BEGIN

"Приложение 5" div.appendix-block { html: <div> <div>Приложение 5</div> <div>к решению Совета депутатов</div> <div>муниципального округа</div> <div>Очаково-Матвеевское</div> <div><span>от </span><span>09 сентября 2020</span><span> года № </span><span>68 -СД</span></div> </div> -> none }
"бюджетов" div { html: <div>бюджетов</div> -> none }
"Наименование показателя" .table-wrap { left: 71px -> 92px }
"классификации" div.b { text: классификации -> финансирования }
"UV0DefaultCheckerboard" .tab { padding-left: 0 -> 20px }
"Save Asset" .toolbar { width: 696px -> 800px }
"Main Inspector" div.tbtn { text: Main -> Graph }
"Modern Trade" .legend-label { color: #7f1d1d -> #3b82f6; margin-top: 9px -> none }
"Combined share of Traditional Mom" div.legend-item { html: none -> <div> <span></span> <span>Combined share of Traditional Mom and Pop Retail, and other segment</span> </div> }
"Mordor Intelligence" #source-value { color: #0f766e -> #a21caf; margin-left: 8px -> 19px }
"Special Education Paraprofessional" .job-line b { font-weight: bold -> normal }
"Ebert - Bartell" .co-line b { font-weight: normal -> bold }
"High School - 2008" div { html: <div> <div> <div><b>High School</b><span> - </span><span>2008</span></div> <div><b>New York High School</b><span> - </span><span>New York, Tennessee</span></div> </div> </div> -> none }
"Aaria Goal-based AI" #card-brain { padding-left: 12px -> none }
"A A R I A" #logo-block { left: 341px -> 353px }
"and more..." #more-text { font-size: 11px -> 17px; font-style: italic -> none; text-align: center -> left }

END

### Prompt:
Since only the number is needed, state how many lines of the listing contain the word "normal".

### Answer for this exercise:
2